§ YOUR TASK: Print every entry again, precisely as written.

§ RECORDS PROVIDED:

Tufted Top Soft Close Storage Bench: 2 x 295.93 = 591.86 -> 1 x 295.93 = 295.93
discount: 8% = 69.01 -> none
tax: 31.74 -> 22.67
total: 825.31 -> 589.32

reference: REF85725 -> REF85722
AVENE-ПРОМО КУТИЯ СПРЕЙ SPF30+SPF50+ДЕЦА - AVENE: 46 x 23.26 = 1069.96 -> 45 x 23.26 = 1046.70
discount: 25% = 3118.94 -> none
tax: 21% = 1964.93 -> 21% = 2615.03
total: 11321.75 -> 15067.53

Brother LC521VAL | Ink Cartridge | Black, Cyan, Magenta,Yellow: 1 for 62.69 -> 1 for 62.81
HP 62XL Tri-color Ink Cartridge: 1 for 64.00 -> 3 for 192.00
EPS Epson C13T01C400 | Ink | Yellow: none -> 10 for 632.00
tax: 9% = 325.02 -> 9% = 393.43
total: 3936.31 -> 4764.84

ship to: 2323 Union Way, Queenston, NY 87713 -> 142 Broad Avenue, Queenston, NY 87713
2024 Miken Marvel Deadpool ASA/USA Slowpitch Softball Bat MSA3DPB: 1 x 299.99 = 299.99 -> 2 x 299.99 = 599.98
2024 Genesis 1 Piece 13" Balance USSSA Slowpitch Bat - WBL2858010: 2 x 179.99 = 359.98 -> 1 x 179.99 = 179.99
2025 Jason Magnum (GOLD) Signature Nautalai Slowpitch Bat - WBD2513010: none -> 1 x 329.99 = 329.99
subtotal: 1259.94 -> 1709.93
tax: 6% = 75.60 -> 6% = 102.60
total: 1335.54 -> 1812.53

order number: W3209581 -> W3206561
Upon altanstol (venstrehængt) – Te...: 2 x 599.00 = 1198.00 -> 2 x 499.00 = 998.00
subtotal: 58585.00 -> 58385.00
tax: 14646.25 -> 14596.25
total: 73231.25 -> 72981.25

§ THE ANSWER:
Tufted Top Soft Close Storage Bench: 2 x 295.93 = 591.86 -> 1 x 295.93 = 295.93
discount: 8% = 69.01 -> none
tax: 31.74 -> 22.67
total: 825.31 -> 589.32

reference: REF85725 -> REF85722
AVENE-ПРОМО КУТИЯ СПРЕЙ SPF30+SPF50+ДЕЦА - AVENE: 46 x 23.26 = 1069.96 -> 45 x 23.26 = 1046.70
discount: 25% = 3118.94 -> none
tax: 21% = 1964.93 -> 21% = 2615.03
total: 11321.75 -> 15067.53

Brother LC521VAL | Ink Cartridge | Black, Cyan, Magenta,Yellow: 1 for 62.69 -> 1 for 62.81
HP 62XL Tri-color Ink Cartridge: 1 for 64.00 -> 3 for 192.00
EPS Epson C13T01C400 | Ink | Yellow: none -> 10 for 632.00
tax: 9% = 325.02 -> 9% = 393.43
total: 3936.31 -> 4764.84

ship to: 2323 Union Way, Queenston, NY 87713 -> 142 Broad Avenue, Queenston, NY 87713
2024 Miken Marvel Deadpool ASA/USA Slowpitch Softball Bat MSA3DPB: 1 x 299.99 = 299.99 -> 2 x 299.99 = 599.98
2024 Genesis 1 Piece 13" Balance USSSA Slowpitch Bat - WBL2858010: 2 x 179.99 = 359.98 -> 1 x 179.99 = 179.99
2025 Jason Magnum (GOLD) Signature Nautalai Slowpitch Bat - WBD2513010: none -> 1 x 329.99 = 329.99
subtotal: 1259.94 -> 1709.93
tax: 6% = 75.60 -> 6% = 102.60
total: 1335.54 -> 1812.53

order number: W3209581 -> W3206561
Upon altanstol (venstrehængt) – Te...: 2 x 599.00 = 1198.00 -> 2 x 499.00 = 998.00
subtotal: 58585.00 -> 58385.00
tax: 14646.25 -> 14596.25
total: 73231.25 -> 72981.25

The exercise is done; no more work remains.